■ **Task to complete**: Run through the data and copy out every line that mentions the word "right".

■ **Available data**:
++++++++++++++++++++
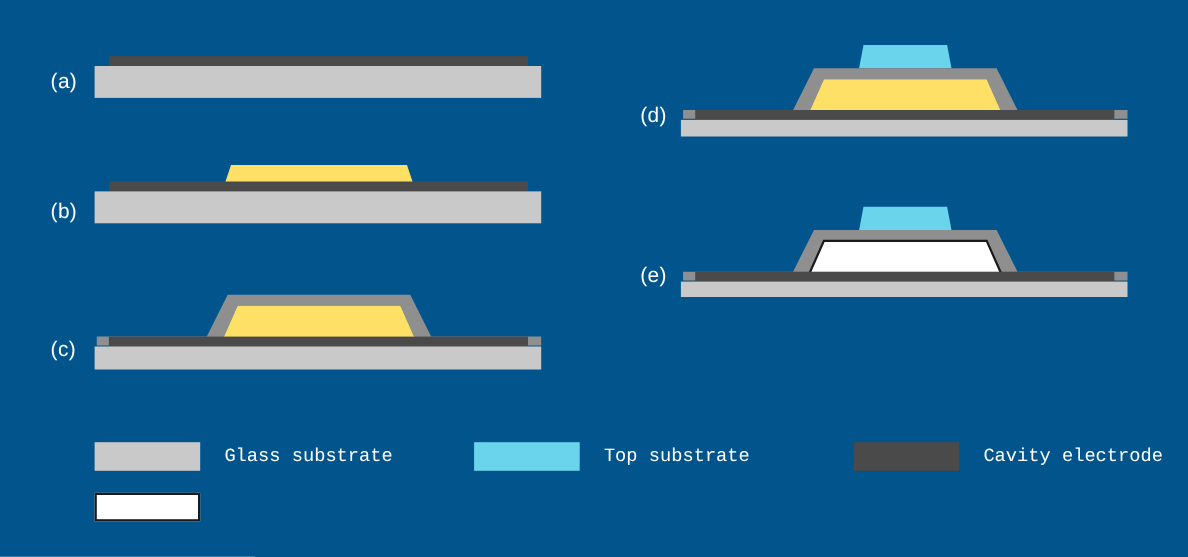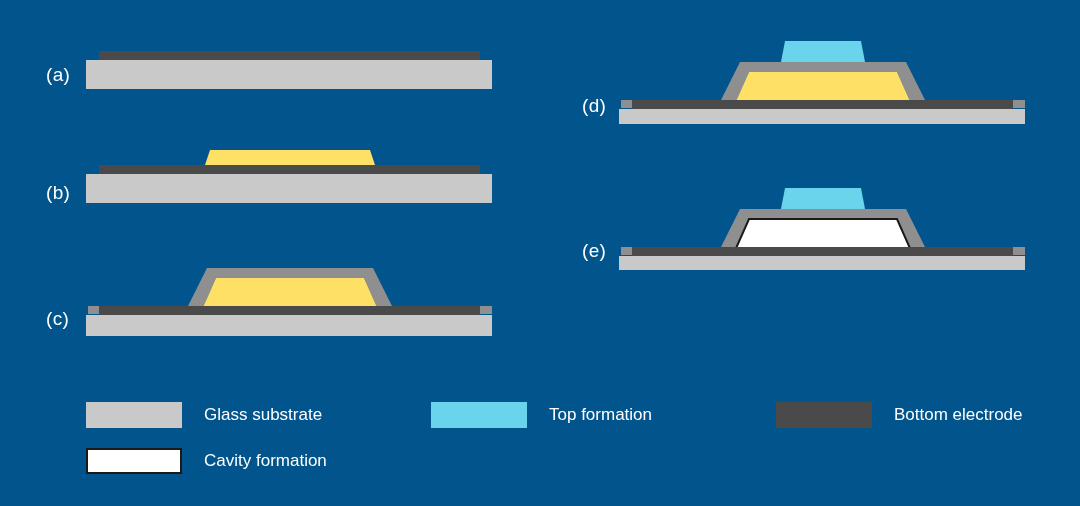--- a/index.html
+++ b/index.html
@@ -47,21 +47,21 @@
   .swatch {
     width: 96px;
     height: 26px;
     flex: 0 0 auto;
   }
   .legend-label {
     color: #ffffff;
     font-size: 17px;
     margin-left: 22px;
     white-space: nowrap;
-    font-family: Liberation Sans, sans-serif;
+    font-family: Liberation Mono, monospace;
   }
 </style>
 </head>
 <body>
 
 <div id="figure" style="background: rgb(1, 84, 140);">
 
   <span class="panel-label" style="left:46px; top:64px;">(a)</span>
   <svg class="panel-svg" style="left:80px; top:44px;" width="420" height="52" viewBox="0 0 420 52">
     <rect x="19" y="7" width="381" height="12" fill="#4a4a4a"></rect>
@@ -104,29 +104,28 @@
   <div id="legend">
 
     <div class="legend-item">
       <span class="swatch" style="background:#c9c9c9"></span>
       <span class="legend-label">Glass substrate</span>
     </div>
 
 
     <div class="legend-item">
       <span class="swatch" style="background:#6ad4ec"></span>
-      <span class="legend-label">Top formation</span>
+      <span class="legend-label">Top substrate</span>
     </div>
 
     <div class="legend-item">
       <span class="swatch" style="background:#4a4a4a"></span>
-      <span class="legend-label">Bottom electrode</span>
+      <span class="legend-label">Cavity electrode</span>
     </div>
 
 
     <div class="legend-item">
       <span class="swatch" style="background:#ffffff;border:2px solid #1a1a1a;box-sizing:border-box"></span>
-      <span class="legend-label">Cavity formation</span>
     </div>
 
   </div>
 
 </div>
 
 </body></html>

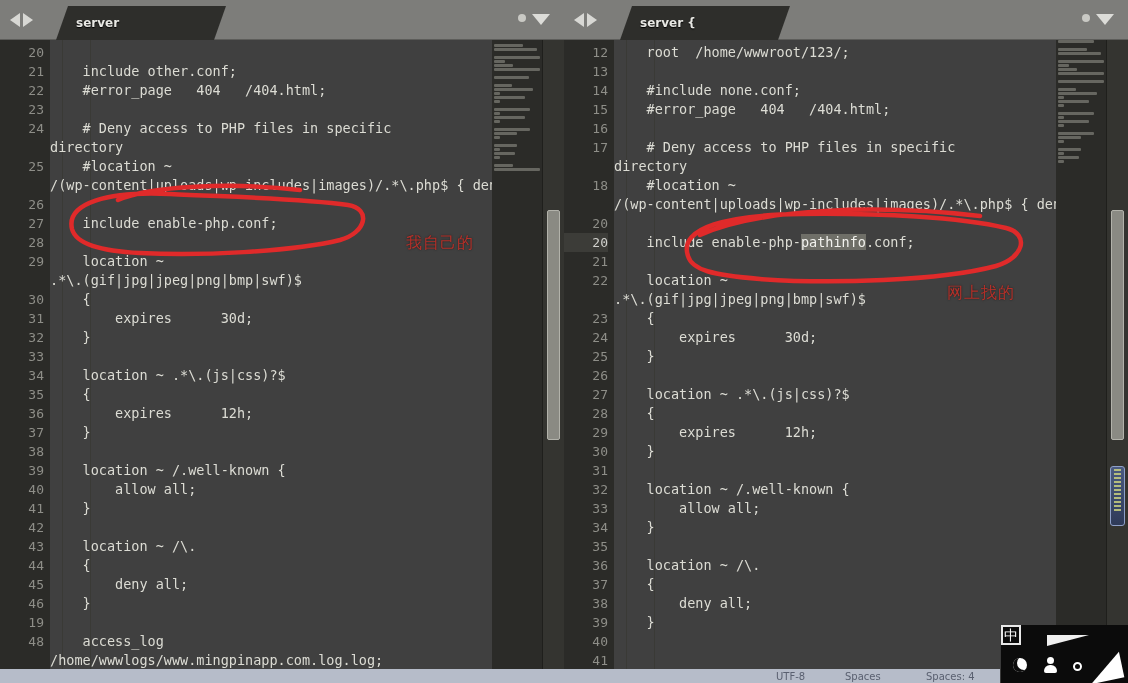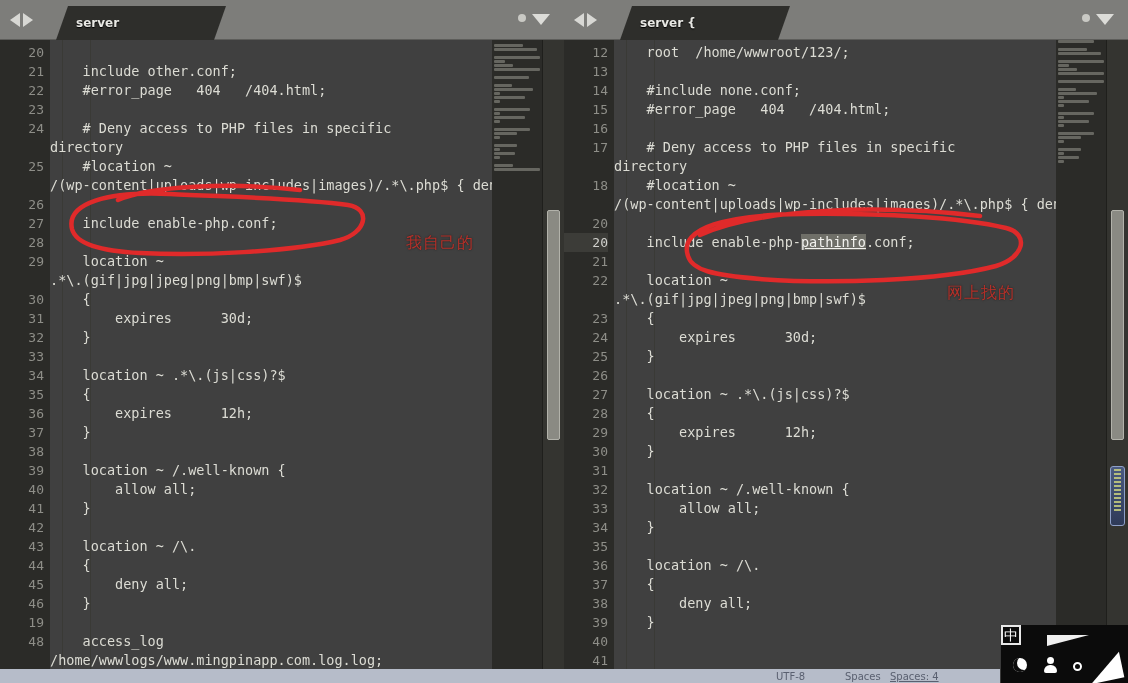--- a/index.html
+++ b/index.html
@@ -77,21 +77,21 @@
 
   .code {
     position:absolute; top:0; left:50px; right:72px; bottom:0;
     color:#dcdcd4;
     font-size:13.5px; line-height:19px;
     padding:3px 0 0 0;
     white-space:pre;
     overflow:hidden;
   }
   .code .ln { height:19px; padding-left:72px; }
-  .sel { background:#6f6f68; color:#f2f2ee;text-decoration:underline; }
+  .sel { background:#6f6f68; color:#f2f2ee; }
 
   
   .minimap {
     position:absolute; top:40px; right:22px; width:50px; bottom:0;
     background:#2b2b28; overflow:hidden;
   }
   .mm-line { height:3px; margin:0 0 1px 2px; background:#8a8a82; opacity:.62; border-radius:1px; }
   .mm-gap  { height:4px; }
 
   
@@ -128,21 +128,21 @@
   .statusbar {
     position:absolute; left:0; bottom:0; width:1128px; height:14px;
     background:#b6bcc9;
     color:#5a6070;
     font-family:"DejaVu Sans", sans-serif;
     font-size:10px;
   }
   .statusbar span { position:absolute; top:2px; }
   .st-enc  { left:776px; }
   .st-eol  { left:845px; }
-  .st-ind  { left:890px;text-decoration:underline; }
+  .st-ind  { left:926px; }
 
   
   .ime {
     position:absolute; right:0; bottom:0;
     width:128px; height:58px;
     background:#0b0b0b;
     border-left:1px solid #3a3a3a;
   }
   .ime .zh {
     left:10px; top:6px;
++++++++++++++++++++
■ **Answer for this exercise**:
     position:absolute; top:0; left:50px; right:72px; bottom:0;
     position:absolute; top:40px; right:22px; width:50px; bottom:0;
     position:absolute; right:0; bottom:0;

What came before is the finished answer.